## Available data
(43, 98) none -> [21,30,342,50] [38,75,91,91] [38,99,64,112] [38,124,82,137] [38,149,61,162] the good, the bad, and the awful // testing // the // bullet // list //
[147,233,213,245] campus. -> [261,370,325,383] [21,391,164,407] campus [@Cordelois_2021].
---
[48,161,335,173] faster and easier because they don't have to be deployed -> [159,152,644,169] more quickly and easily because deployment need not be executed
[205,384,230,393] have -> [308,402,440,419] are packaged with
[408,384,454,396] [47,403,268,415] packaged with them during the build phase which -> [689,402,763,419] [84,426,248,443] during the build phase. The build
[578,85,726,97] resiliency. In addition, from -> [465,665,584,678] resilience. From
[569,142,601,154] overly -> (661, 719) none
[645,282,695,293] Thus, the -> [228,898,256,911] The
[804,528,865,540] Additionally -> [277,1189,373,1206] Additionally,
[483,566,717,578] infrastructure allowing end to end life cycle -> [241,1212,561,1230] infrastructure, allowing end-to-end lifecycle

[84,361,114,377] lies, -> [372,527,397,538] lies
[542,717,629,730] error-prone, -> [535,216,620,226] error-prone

## Work request
What you return must be an exact retyping of the lines above starting at the line with "[408,384,454,396] [47,403,268,415] packaged" and ending at the line with "[542,717,629,730] error-prone, ->", and nothing besides.

## Solution
[408,384,454,396] [47,403,268,415] packaged with them during the build phase which -> [689,402,763,419] [84,426,248,443] during the build phase. The build
[578,85,726,97] resiliency. In addition, from -> [465,665,584,678] resilience. From
[569,142,601,154] overly -> (661, 719) none
[645,282,695,293] Thus, the -> [228,898,256,911] The
[804,528,865,540] Additionally -> [277,1189,373,1206] Additionally,
[483,566,717,578] infrastructure allowing end to end life cycle -> [241,1212,561,1230] infrastructure, allowing end-to-end lifecycle

[84,361,114,377] lies, -> [372,527,397,538] lies
[542,717,629,730] error-prone, -> [535,216,620,226] error-prone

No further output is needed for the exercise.